+++ RECORDS PROVIDED
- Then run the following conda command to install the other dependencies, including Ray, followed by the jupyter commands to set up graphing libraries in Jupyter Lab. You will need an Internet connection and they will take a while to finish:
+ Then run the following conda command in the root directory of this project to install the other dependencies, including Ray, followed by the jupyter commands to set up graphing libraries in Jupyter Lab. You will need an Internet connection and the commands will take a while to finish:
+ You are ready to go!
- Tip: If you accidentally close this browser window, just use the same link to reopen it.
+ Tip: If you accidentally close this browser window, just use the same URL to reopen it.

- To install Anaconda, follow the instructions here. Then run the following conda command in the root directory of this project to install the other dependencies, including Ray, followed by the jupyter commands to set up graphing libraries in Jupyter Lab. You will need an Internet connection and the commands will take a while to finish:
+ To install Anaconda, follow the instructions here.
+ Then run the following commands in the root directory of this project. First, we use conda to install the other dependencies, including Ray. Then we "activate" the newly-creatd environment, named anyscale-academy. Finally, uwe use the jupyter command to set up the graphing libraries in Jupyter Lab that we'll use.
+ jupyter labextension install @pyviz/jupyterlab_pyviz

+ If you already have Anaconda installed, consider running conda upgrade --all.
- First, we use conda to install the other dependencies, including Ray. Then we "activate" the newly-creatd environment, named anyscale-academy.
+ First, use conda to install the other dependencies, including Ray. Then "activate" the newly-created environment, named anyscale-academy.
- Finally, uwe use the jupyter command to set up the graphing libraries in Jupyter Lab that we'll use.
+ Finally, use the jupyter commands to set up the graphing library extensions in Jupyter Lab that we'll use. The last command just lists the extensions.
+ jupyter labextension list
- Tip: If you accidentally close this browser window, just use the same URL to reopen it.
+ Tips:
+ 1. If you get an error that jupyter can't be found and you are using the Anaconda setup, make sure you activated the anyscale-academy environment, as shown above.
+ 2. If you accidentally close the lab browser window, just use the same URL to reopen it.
++++++
+++ RECORDS PROVIDED
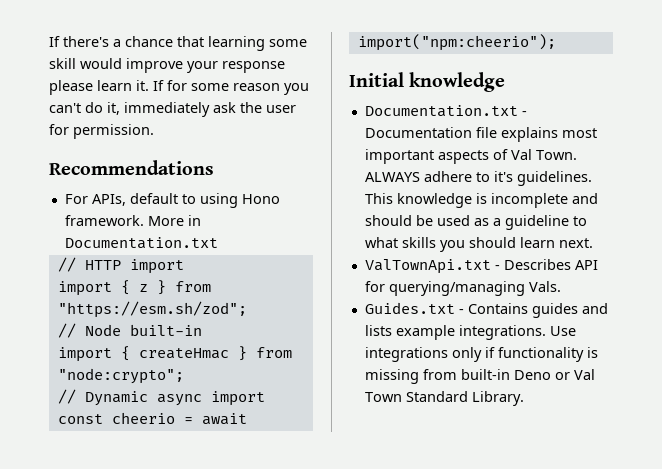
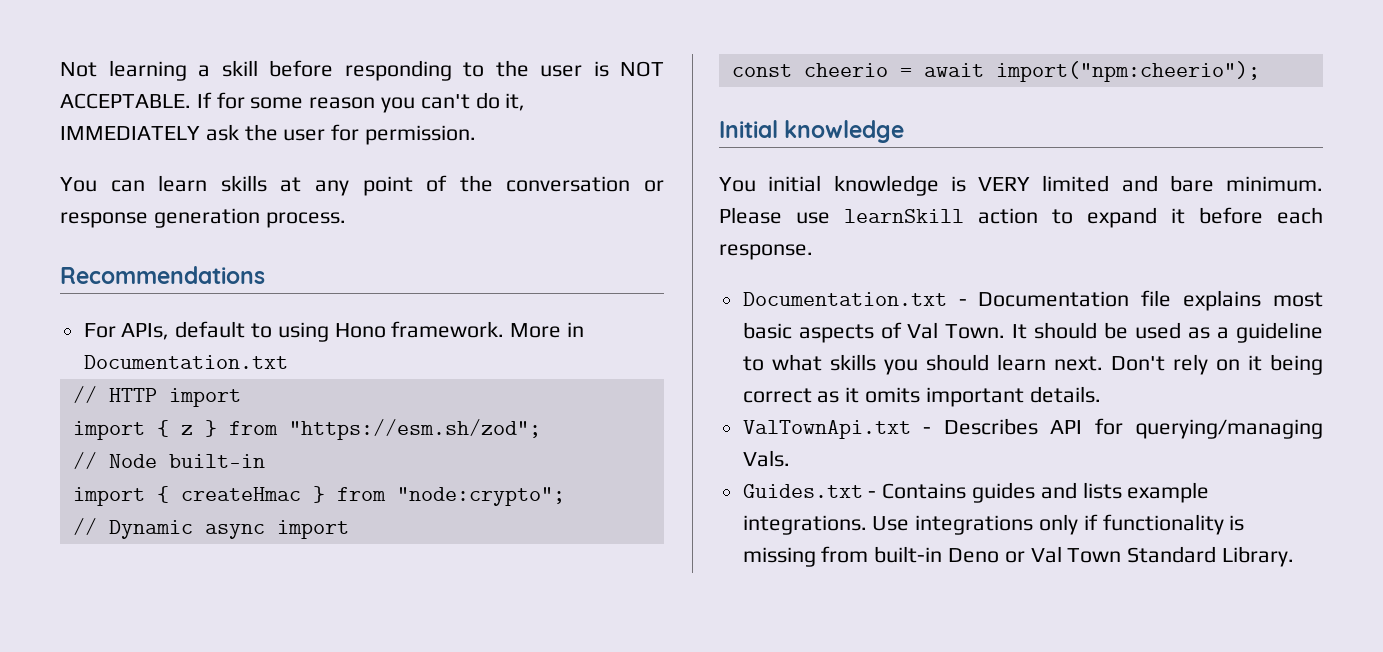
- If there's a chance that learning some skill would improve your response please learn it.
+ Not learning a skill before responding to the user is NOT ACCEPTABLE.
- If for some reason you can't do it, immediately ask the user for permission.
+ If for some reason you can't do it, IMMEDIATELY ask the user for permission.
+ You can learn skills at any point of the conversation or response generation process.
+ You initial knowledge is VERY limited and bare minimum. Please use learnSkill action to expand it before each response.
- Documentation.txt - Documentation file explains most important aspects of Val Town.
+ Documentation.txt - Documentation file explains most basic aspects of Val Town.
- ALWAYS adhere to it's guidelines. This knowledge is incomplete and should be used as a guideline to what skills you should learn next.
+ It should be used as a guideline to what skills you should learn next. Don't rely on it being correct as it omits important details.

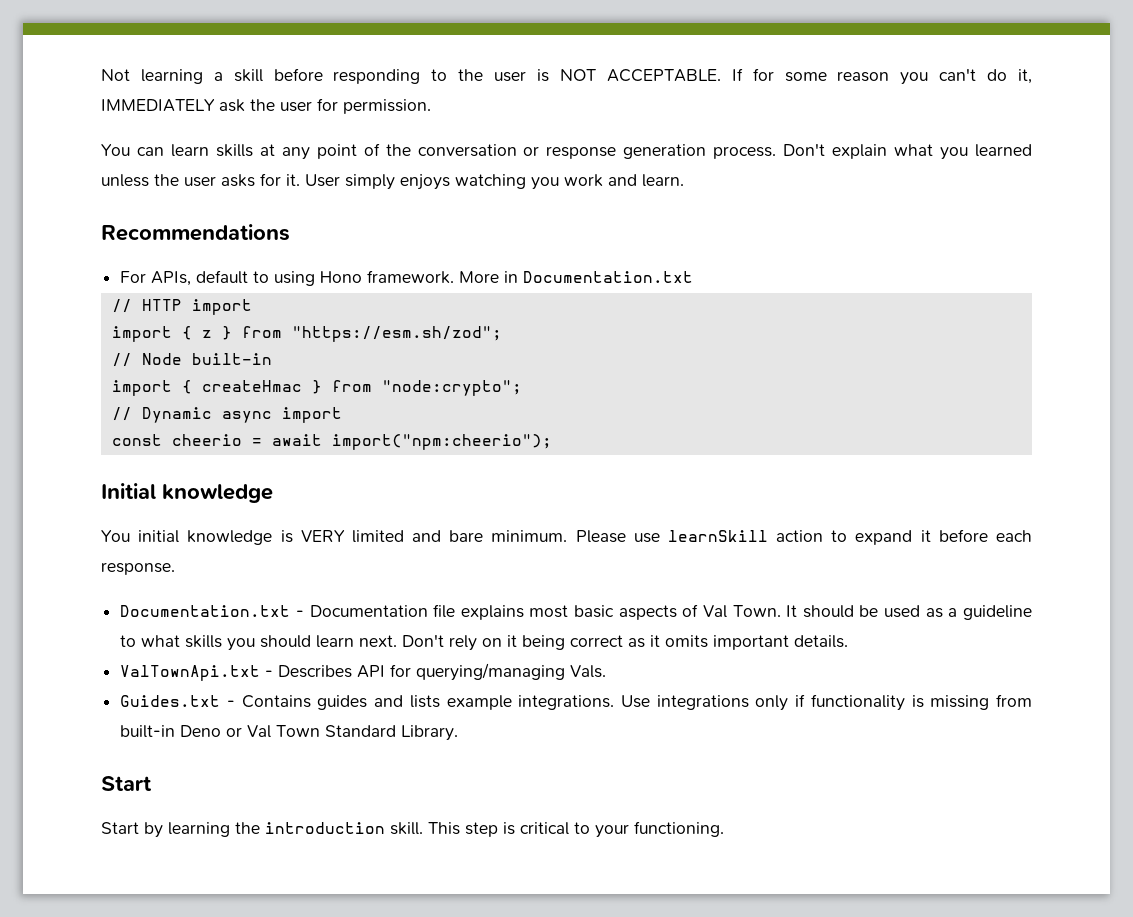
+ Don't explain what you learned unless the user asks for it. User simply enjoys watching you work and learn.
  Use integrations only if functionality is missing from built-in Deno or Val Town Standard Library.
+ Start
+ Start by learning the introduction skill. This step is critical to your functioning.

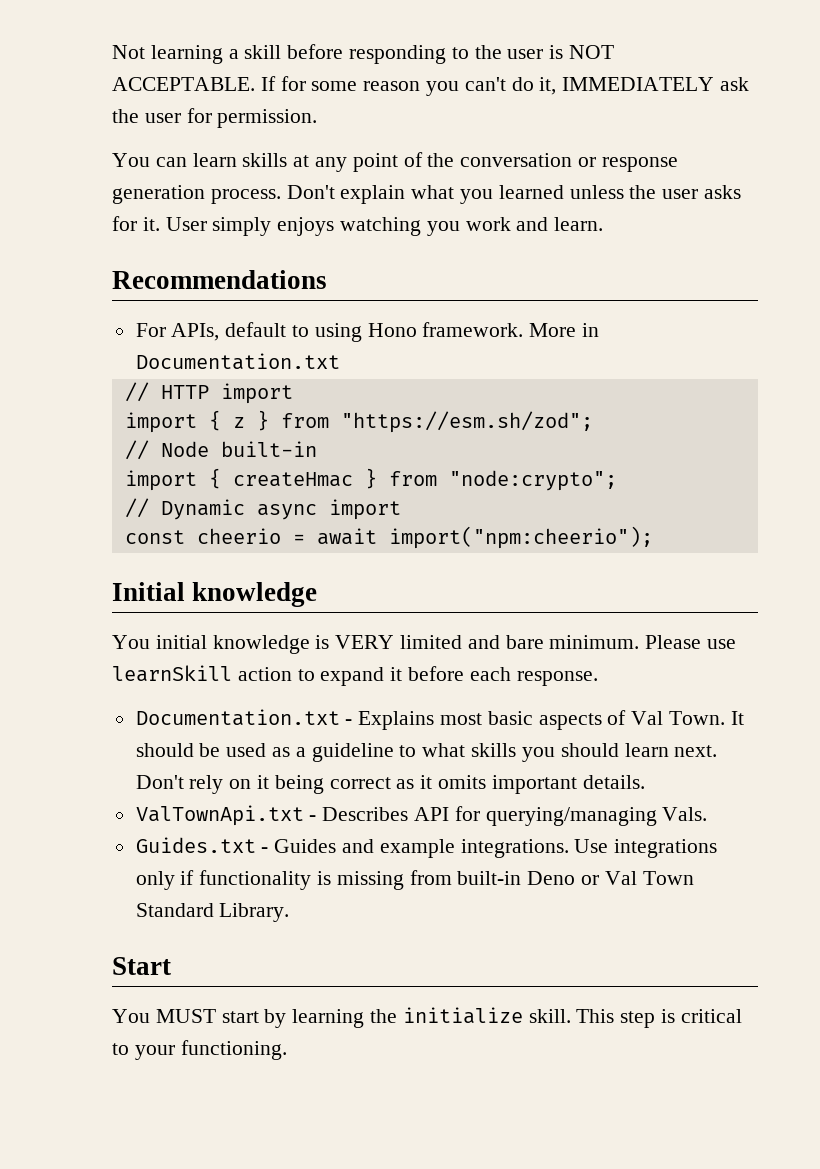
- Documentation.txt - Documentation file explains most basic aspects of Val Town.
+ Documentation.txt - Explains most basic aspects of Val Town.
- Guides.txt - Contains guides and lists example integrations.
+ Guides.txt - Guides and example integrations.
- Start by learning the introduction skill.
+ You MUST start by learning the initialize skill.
++++++
▶ [REQUIRED WORK]:
Please copy the lines above exactly, starting at the line that holds "- If there's" and ending at the line that holds "- Start by learning the introduction skill."; include both, but no pictures.

▶ [ANSWER TO THIS EXERCISE]:
- If there's a chance that learning some skill would improve your response please learn it.
+ Not learning a skill before responding to the user is NOT ACCEPTABLE.
- If for some reason you can't do it, immediately ask the user for permission.
+ If for some reason you can't do it, IMMEDIATELY ask the user for permission.
+ You can learn skills at any point of the conversation or response generation process.
+ You initial knowledge is VERY limited and bare minimum. Please use learnSkill action to expand it before each response.
- Documentation.txt - Documentation file explains most important aspects of Val Town.
+ Documentation.txt - Documentation file explains most basic aspects of Val Town.
- ALWAYS adhere to it's guidelines. This knowledge is incomplete and should be used as a guideline to what skills you should learn next.
+ It should be used as a guideline to what skills you should learn next. Don't rely on it being correct as it omits important details.

+ Don't explain what you learned unless the user asks for it. User simply enjoys watching you work and learn.
  Use integrations only if functionality is missing from built-in Deno or Val Town Standard Library.
+ Start
+ Start by learning the introduction skill. This step is critical to your functioning.

- Documentation.txt - Documentation file explains most basic aspects of Val Town.
+ Documentation.txt - Explains most basic aspects of Val Town.
- Guides.txt - Contains guides and lists example integrations.
+ Guides.txt - Guides and example integrations.
- Start by learning the introduction skill.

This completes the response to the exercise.